L’ultima parte del libro, la più drammatica e intensa, spiega che solo apparentemente la morte mette la parola fine a una storia. È il 9 marzo 1989 quando Robert muore. Lei si mette in macchina con il marito, verso sud, cercando un motel sul mare, «dove Dio è dappertutto, riuscii a calmarmi. Rimasi a guardare il cielo. Le nuvole avevano il colore di un Raffaello. Una rosa ferita. Ebbi l’impressione che l’avesse dipinto lui stesso... In quell’attimo d’infinito mi fermai. D’improvviso lo vidi, i suoi occhi verdi, le sue ciocche nere. Sentii la sua voce al di sopra dei gabbiani, delle risate infantili e del ruggito delle onde.

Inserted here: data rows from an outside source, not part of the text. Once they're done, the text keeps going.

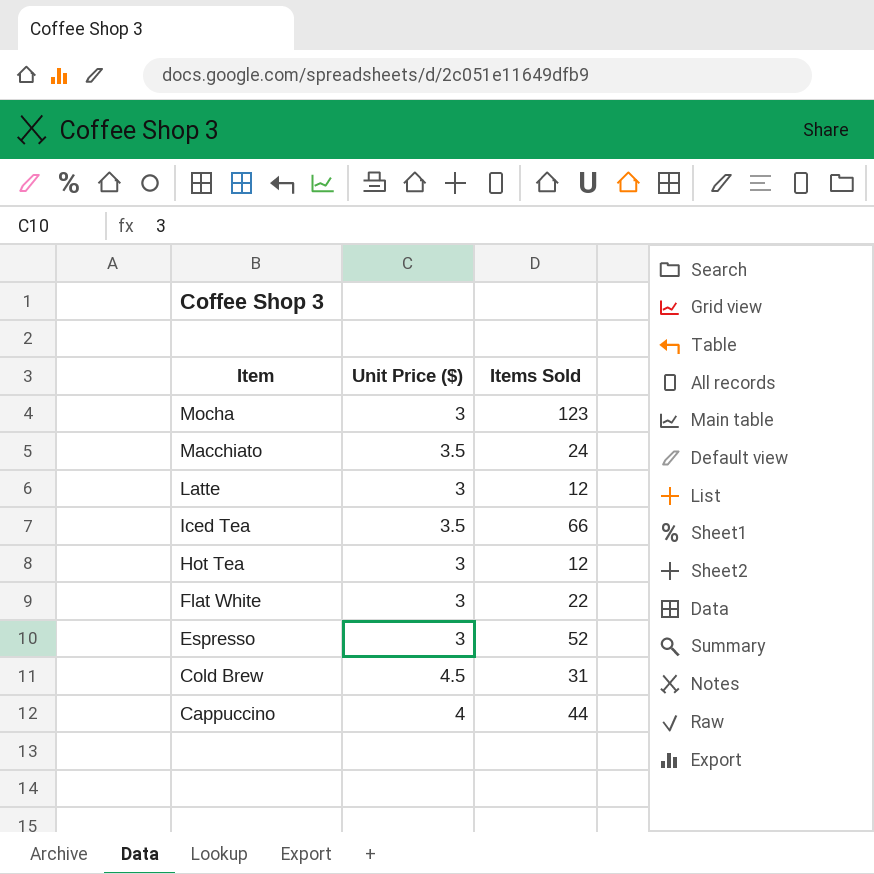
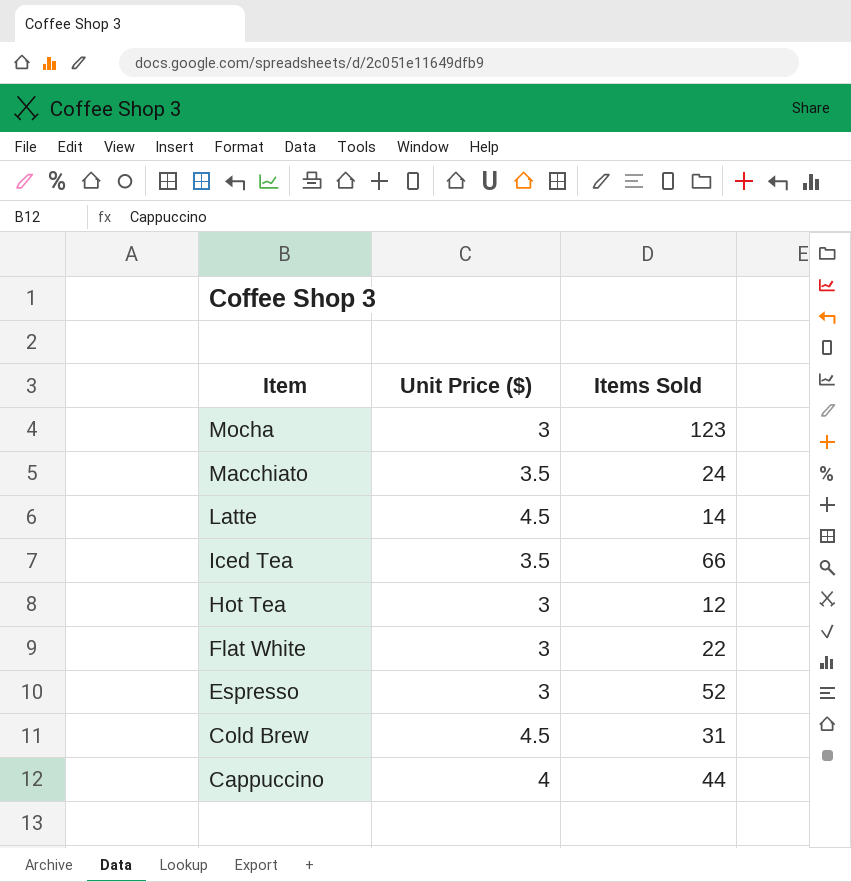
Latte | Unit Price ($): 3 -> 4.5
Latte | Items Sold: 12 -> 14

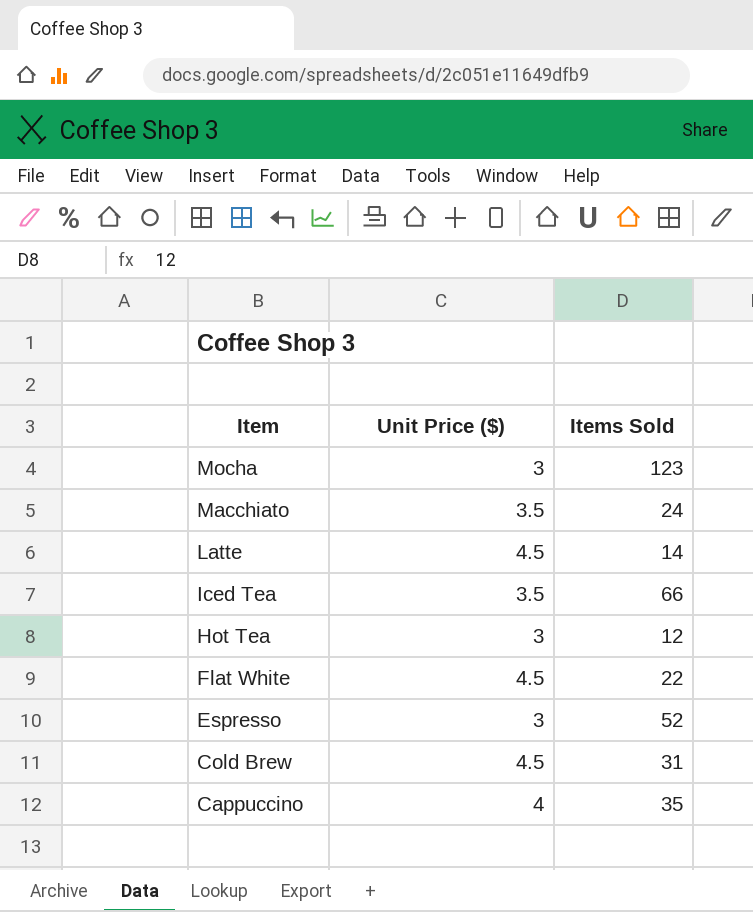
Flat White | Unit Price ($): 3 -> 4.5
Cappuccino | Items Sold: 44 -> 35

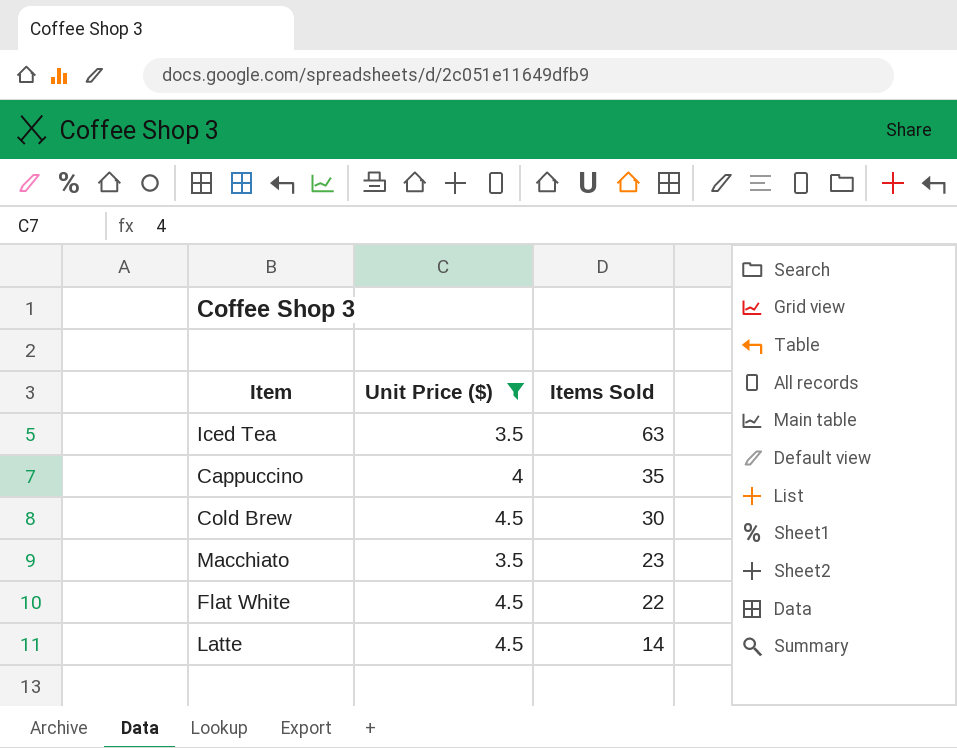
filter: none -> Unit Price ($) != 3
row order: Item descending -> Items Sold descending
Iced Tea | Items Sold: 66 -> 63
Cold Brew | Items Sold: 31 -> 30
Macchiato | Items Sold: 24 -> 23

Sorridi per me, Patti, come io sorrido per te».
Proprio queste immagini finali ripercorrono un altro omaggio della Smith a Mapplethorpe, The Coral Sea, disco difficile e sorprendente suonato insieme a Kevin Shields, geniale chitarrista dei My Bloody Valentine. Anche nella retrospettiva alla Fondazione Cartier di Parigi dello stesso anno, atto di consacrazione definitiva di Patti Smith nel mondo dell’arte visiva, il fantasma di Mapplethorpe appare e scompare tra gli oggetti appartenutigli, tra cui una sedia, la scrivania, le pantofole nere con le iniziali in oro brunito, tutte battute in asta per sostenere la sua Fondazione.

A lei rimane «una ciocca dei suoi capelli, un pugnetto delle sue ceneri, una scatola di lettere, un tamburello di pelle. E nelle pieghe di una velina viola sbiadita, una collana, due placche incise in arabo, legate con fili neri e d’argento, regalatemi da un ragazzo che amava Michelangelo».